Typical of her indie stance is the rider written onto all her discs - "Unauthorized duplication, while sometimes necessary, is never as good as the real thing." A nice way of asking fans not to tape while making sure it doesn't look like she's joined hands with the industry in their profit-crazed battle against bootlegging.
"Punk and folk don't take place in the corporate stadium, where capitalism creates a distance," says DiFranco.
"It's so uninvolved. You can bridge a lot of space by turning up your amp. But there are other ways of bridging the gap - by making someone strain to meet you and then by meeting them halfway. Then you can talk."
That doesn't mean she's got any problem with women rocking out.
"I think the vocabulary of women's music is ever- expanding," she says. "The more examples we have the better. I think it can only help a lot. Where are the beefy, fat, juicy, hairy, dark, deep songs? Where are the songs you can fall into?"
She has a point. Her sisters in grunge tend to hide their lyrics behind a wall of sound. Both Courtney Love's latest and Veruca Salt's debut, where the writing is strong, don't bother to include the words with the CD package.
DiFranco, on the other hand, scribes highly articulate, tightly crafted pieces that revel in wordplay. What makes them work is that they're about something- and not just something overtly political. The songs, especially those about love lost and found, have a bold explicitness and depth of feeling.
Although many have marveled at the intensity and the risk involved in this kind of writing, DiFranco doesn't see it that way. She has no problem peeling back the layers to reveal the raw emotional core.

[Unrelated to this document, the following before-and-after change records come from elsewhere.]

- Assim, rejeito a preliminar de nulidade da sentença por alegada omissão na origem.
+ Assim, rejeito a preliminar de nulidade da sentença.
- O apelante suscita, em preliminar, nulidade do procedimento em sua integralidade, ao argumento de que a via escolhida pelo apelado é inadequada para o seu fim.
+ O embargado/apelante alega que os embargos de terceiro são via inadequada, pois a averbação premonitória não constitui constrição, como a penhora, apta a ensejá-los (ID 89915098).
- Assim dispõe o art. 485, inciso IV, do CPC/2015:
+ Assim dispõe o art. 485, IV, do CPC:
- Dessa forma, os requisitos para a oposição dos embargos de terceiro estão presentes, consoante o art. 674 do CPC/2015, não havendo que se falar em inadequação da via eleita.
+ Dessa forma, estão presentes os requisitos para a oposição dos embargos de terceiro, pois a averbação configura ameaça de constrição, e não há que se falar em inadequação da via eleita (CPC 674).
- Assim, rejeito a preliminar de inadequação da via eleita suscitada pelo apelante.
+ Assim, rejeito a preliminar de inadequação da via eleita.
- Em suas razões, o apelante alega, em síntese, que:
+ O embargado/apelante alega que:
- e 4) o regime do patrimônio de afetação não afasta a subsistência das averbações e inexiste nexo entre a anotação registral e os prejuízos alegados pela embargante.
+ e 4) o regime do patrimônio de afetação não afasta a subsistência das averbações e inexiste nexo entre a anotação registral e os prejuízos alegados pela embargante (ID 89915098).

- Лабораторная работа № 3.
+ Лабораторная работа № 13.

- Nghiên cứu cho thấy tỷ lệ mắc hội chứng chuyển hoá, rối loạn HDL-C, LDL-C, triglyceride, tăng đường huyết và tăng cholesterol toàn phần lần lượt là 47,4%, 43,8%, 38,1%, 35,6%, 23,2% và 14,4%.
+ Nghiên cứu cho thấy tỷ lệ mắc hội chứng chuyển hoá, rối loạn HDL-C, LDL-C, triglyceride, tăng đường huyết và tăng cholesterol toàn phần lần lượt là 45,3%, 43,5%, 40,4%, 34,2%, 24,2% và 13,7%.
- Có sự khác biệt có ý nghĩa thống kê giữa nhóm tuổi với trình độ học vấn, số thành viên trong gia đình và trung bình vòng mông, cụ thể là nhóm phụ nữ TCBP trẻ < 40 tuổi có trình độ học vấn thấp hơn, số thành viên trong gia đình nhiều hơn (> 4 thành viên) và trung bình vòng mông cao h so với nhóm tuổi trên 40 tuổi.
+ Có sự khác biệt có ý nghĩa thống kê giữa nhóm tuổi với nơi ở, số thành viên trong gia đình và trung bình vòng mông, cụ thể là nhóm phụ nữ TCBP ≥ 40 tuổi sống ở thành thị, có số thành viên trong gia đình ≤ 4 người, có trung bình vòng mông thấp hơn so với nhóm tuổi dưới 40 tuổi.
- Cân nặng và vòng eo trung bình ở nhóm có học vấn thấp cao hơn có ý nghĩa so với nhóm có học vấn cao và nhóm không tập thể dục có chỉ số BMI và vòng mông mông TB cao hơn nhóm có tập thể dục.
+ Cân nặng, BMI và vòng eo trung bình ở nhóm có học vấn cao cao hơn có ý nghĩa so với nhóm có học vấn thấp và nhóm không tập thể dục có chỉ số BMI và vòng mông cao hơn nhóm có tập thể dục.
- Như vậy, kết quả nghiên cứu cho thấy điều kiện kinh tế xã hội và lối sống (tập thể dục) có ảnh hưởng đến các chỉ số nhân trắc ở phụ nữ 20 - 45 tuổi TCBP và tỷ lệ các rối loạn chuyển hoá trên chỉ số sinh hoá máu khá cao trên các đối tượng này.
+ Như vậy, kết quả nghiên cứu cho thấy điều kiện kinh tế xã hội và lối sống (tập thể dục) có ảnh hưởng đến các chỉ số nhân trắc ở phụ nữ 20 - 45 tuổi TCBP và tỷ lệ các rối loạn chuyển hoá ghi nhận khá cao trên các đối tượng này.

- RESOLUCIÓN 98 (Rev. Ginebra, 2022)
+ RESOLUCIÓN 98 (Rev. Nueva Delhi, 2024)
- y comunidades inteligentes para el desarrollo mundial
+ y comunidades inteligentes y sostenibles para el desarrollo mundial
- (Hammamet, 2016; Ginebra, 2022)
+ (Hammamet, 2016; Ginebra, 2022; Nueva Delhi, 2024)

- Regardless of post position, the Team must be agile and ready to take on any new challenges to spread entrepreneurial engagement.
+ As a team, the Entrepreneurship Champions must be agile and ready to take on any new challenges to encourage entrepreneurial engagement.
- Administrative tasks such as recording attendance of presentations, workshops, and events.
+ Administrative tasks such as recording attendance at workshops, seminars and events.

"It isn't so hard to talk about things so personal," she admits. "The way I look at it, there's nothing private - it's all universal. Saying it's too personal is a way not to talk about difficult things. Nothing's going to be solved if we don't open our mouths.
"Many things can become a song. I always wonder what would happen if we just burst into it. There's a flood of people all saying 'me too!' If we're all seeing this and living this, why am I seen as a freak for talking about it?"
Either way, DiFranco expects her audiences to do more than just get off on her talking about it. Life as the engaged artist, she says, can't be lived on a one way street.
The point of performance is not just to get a reaction, but to facilitate action. In one of the most powerful songs on Out Of Range, she makes a pointed remark to a fan who thanks her for saying all the things she says.
"It would be nice," writes DiFranco in response to the fawning fan, "if you joined in. It's really great to provide encouragement and inspiration. But it can't end there. I can't let people passively consume me."
Which is probably one of the reasons she takes such delight in playing with her physical appearance. The hair grows, it's dyed blonde, it's buzzed, then dyed white. It's all part of the game of controlling her own image.
"If I walk down the street with heels and a Cher wig, the guys love it and are in heat. When I chop off my hair and put on my boots, they want nothing to do with me.
"Ever since I was eighteen, I've worked overtime to look goofy and freaky - which is a step up from pretty. I think about beauty and who decides what we should look like. A lot of the content of beauty is about playing along."
Though Out Of Range is her sixth album - not bad for someone with less than a quarter of a century under her belt - she still confesses to having some difficulty making the transition from the stage to the studio. She craves the immediate response from a live audience.
"Taking a moment in time and making it permanent, the way you do with recording, that's something alien."
This means that she's all the more energized by the prospect of taking the stage. The one woman punk acoustic band feels like she can say it all, even if she does have to spend a lot of time deflecting the labels that get thrown her way.
"I was never able to describe myself," she says frankly. "But that's OK. Other people are always prepared to do that for you."